L’élite dirigeante du Canada a accueilli avec
enthousiasme la loi 78, rejetant de revers de la main les inquiétudes
concernant l’assaut sur la liberté d’expression et le droit d’association.
Le quotidien le plus influant de la province, La Presse, a appuyé la
loi spéciale en la présentant comme une arme nécessaire pour tuer « le
serpent de la violence et du désordre ». Au côté d’un éditorial appuyant la
loi 78, le Globe and Mail, le journal de référence du Canada, a
publié un commentaire intitulé « Les manifestants des droits de scolarité
sont les Grecs du Canada ».
La loi est le couronnement d’une campagne de
violence d’État contre la grève étudiante. Les policiers ont
systématiquement provoqué la violence en ayant recours aux gaz lacrymogènes,
à la matraque, aux grenades assourdissantes et aux balles de caoutchouc pour
disperser les étudiants et leurs partisans.
Lors du débat en chambre sur la loi 78, le
ministre des Ressources naturelles Clément Gignac a comparé la grève
étudiante à une « insurrection ». Plus tôt la semaine dernière, le ministre
des Finances Raymond Bachand a accusé les « marxistes » d’être responsables
des « tactiques d’intimidation », parlant des piquets de grève, qui ont
frustré le gouvernement dans ses tentatives de briser la grève.
La classe dirigeante réagit avec fureur à la
grève, car elle voit que celle-ci est un défi implicite aux mesures
d’austérité d
fendues
par tous les gouvernements et tous les partis de la politique officielle
canadienne.
Elle craint surtout que la grève étudiante ne
serve de catalyseur à un mouvement de masse de la classe ouvrière contre ses
politiques, qui visent à rejeter le fardeau de la crise capitaliste sur les
travailleurs.
Les événements au Québec illustrent un processus
mondial. Les gouvernements capitalistes de par le monde réagissent par la
répression étatique à la résistance croissante des travailleurs à leur
programme de guerre de classe qui vise la baisse des salaires, des
suppressions d’emploi et le démantèlement de services sociaux. Ils
s’attaquent aux droits démocratiques et criminalisent l’opposition de la
classe ouvrière.
Au cours de la dernière année, le gouvernement
fédéral conservateur du Canada a eu recours à maintes reprises aux lois
spéciales pour briser ou empêcher des grèves, comme à Air Canada et Postes
Canada, et pour priver les travailleurs de leurs droits de négociation
collective.
En août dernier, en réaction aux émeutes
provoquées par le meurtre d’un jeune homme par la police, le gouvernement
britannique a ordonné aux policiers d’envahir les quartiers pauvres à
travers le pays et a indiqué aux tribunaux de laisser tomber les jugements
en bonne et due forme pour imposer des sentences exemplaires.

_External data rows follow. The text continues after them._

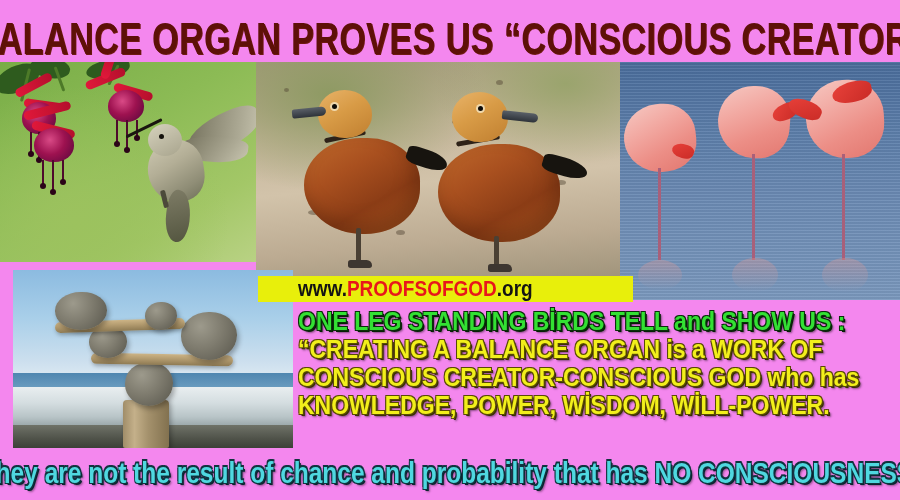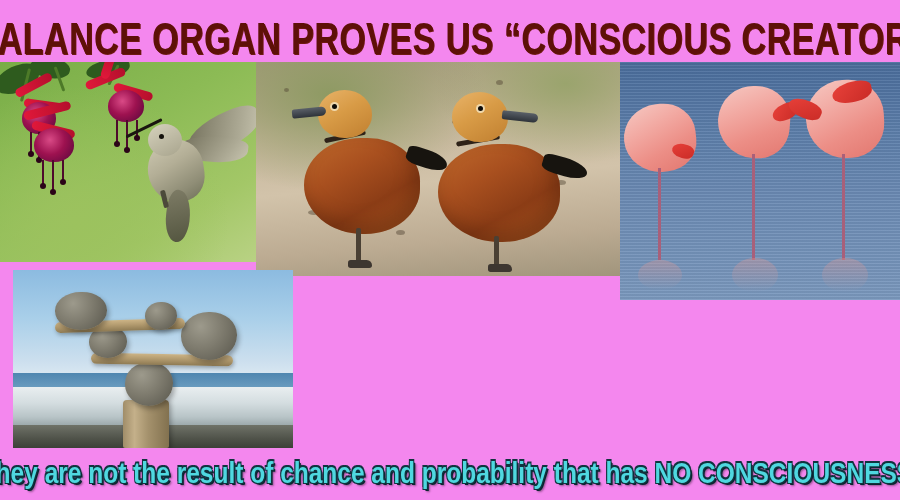--- a/index.html
+++ b/index.html
@@ -310,6 +310,11 @@
     <div class="stone" style="left:132px;top:32px;width:32px;height:28px;"></div>
   </div>
 
+  <div id="url-banner">
+    <div class="url">
+      <span class="u-black">www.</span><span class="u-red">PROOFSOFGOD</span><span class="u-black">.org</span>
+    </div>
+  </div>
 
 
   <div id="bottom-line">

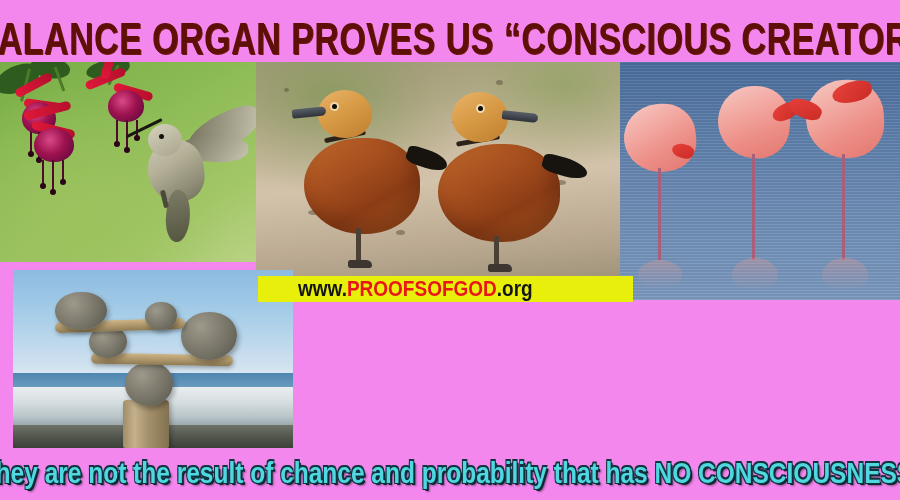--- a/index.html
+++ b/index.html
@@ -316,6 +316,12 @@
     </div>
   </div>
 
+  <div id="message-block">
+    <div class="msg-line msg-green">ONE LEG STANDING BİRDS  TELL and SHOW   US  :</div>
+    <div class="msg-line msg-yellow">“CREATING  A  BALANCE  ORGAN  is  a WORK OF</div>
+    <div class="msg-line msg-yellow">CONSCIOUS   CREATOR-CONSCIOUS  GOD who has</div>
+    <div class="msg-line msg-yellow">KNOWLEDGE,  POWER, WİSDOM, WİLL-POWER.</div>
+  </div>
 
   <div id="bottom-line">
     <div class="bl-text">they are not the result of chance and probability that has NO CONSCIOUSNESS</div>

Le gouvernement espagnol a mobilisé l’armée pour
briser une grève des contrôleurs aériens et le gouvernement français a
déclenché une opération policière massive à l’échelle du pays contre les
travailleurs en grève des raffineries de pétrole.
Lorsqu’il est devenu clair que les gouvernements
de la Grèce et de l’Italie n’allaient pouvoir imposer les prodigieuses
coupes exigées par les marchés financiers internationaux en raison de
l’opposition populaire, ils ont été remplacés par des gouvernements
« technocratiques » non élus et les mesures d’austérité ont été imposées en
totalité.
Se déroulant peu après les élections en France et
en Grèce dans lesquelles les électeurs ont exprimé leur opposition aux
gouvernements d’austérité, le sommet de l’OTAN ce week-end à Chicago a été
l’occasion de mettre en oeuvre une autre gigantesque opération de sécurité
d’État. Le but est d’intimider les opposants de la grande entreprise et de
la réaction sociale et d’habituer la population à la destruction des
libertés civiles.
Comme dans les années 1930, la bourgeoisie réagit
à l’effondrement mondial du capitalisme en ayant recours à des méthodes
dictatoriales de gouvernance, au moment même où elle parle de démocratie et
de droits humains pour justifier ses guerres impérialistes en Afghanistan,
en Libye, en Syrie et dans d’autres pays.
Deux conclusions cruciales doivent être tirées :
la classe ouvrière fait face à une lutte pour le pouvoir politique contre
l’ordre social capitaliste et la défense des droits démocratiques nécessite
la mobilisation révolutionnaire de la classe ouvrière.